Will it work with ADA's 36w PC ?


----------



## epicfish (Sep 11, 2006)

I forget what kind of endcaps the ADA bulbs are and what kind come with the AHSupply kits, but if they're different, just get the right endcaps the ADA bulbs will fire up just fine.


----------



## zQ. (Dec 15, 2006)

Its hard to find those things here in my place.So i want to buy a complete set.
Ah,and i remember that the ADA's bulb got square pin,so any body know what the end caps of ahsupply's bright kit is ?


----------



## hoppycalif (Apr 7, 2005)

AHS bulbs have the pins in a linear array - 4 pins in a straight row.


----------



## zQ. (Dec 15, 2006)

Awww,so it cant be used with ADA's 36w Bulb


----------



## Left C (Jun 14, 2005)

Hi zQ

ADA's 36w 8000K NA Lamp is a square pin design like you mentioned. The AHSupply 36w and 55w kits come with straight pin plugs, but their 96w kits come with waterproof square pin connectors, I believe. You can call Kim to confirm this and ask him substitute the straight pin connectors for the square pin ones.

ADA's 36w 8000K bulbs are great! They are advertised as having an extra green spike, but the colors all look natural and great to me. Plus, the plants really pearl too. They are nothing like Coralife's 6700K bulbs which make everything look too green IMO. Coralife's 6700K bulbs have a huge green spike.
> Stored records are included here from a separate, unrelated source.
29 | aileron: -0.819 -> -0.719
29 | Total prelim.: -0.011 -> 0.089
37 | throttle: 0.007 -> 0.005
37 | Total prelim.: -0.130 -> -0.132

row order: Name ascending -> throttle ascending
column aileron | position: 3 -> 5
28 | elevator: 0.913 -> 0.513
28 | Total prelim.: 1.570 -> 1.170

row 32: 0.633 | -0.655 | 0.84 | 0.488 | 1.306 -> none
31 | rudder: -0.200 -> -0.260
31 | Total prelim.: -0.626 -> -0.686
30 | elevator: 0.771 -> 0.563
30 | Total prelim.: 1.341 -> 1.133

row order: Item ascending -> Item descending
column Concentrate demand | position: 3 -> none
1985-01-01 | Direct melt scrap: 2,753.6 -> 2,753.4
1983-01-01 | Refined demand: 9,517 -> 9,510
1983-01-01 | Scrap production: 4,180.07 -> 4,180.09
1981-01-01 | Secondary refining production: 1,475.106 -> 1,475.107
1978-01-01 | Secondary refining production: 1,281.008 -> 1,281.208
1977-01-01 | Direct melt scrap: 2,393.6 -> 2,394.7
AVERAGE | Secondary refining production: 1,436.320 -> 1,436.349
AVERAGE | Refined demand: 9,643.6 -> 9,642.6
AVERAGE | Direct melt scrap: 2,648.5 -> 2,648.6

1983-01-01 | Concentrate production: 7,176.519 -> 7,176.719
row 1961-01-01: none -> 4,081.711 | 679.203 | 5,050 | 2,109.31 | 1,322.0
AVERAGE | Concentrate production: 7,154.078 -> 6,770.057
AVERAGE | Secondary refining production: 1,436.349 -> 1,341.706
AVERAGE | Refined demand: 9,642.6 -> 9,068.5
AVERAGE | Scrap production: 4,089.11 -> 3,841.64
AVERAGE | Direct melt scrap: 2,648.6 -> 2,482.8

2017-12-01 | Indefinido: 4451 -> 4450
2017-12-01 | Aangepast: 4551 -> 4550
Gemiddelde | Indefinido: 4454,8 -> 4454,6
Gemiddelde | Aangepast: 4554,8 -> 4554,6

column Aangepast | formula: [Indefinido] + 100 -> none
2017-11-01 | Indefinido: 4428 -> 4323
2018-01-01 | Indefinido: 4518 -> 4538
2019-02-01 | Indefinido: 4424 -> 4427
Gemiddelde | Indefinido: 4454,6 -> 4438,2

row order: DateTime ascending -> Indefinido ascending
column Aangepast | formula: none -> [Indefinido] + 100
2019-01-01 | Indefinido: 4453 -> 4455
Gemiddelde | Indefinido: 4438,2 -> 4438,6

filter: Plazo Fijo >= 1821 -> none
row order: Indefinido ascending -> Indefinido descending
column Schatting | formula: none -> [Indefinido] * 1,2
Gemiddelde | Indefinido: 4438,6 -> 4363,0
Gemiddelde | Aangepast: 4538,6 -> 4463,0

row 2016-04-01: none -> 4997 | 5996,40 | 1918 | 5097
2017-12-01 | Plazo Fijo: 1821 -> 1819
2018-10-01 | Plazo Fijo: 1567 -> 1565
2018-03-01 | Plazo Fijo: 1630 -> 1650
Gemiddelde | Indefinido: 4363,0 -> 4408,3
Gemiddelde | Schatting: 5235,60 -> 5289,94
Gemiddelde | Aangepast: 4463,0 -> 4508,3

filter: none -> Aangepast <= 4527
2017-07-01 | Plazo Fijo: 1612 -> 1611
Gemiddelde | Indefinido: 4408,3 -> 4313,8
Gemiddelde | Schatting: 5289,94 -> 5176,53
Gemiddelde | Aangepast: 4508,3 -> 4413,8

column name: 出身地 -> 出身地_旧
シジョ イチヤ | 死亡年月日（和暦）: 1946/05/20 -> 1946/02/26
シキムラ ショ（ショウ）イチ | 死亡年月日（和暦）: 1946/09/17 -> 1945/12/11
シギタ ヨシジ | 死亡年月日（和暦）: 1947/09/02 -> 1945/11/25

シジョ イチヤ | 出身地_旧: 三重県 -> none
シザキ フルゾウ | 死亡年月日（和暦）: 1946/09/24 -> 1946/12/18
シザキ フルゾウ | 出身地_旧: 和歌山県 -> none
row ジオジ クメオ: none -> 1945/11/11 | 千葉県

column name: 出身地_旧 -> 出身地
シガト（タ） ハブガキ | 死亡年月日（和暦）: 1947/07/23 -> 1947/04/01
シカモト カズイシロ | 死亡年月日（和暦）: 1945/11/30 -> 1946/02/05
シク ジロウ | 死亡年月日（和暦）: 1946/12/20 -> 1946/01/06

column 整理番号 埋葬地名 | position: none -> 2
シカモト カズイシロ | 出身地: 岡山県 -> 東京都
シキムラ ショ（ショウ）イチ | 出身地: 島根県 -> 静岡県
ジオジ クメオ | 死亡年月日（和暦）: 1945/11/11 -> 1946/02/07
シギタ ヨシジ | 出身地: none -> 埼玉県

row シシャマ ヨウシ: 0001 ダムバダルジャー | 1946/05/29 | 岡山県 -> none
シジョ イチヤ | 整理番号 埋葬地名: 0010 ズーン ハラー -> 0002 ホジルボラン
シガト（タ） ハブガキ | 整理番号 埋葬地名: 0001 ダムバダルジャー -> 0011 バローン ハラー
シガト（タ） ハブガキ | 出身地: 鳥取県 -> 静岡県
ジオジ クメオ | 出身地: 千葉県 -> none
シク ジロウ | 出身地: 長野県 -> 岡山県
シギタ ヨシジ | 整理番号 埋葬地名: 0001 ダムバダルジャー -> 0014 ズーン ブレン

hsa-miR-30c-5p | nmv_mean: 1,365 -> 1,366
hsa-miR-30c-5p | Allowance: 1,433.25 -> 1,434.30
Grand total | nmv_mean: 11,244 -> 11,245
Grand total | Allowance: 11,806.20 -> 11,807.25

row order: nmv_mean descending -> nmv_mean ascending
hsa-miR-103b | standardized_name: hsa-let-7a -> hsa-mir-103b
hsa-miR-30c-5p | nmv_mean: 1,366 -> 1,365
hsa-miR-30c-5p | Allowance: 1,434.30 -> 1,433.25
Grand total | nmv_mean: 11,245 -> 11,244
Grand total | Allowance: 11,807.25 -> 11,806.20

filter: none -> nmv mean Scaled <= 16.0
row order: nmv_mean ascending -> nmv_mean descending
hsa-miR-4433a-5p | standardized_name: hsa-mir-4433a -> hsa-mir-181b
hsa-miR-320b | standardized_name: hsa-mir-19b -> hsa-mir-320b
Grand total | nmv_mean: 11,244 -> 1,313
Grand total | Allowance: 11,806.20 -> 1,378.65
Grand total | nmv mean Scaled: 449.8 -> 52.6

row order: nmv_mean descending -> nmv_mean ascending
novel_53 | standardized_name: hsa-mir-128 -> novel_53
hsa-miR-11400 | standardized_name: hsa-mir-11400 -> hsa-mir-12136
Here's a Square Pin to Straight pin Light Bulb Converter that may help. This is an adapter that plugs into a square pin light bulb and converts it to straight pin configuration: http://www.thehobbypalace.com/catalog/product_info.php?cPath=21&products_id=356

I'm using the 36w 8000K bulbs in a 20" Orbit 2x40w fixture and in a 20" Coralife 1x28w fixture. Both of these fixtures use square pin plugs. Surprisingly, it works in the 28w fixture. It blinks a few times when it first comes on and then it stays on and works fine. There's no blinking issues with the 2x40w Orbit.

I hope this helps.

Left C


----------



## elaphe (Aug 24, 2006)

I contacted AH Supply about 1 month ago. They won't sub the straight pin sockets for the square pin sockets 

You could always buy the AH supply kit and then just get some square pin sockets? 
Square Pin sockets


----------



## Left C (Jun 14, 2005)

Can you buy the waterproof square pin sockets from AHSupply? I did one time a few years ago.


----------



## zQ. (Dec 15, 2006)

Thank you all for replying me ! Im contacting with AH supply/


----------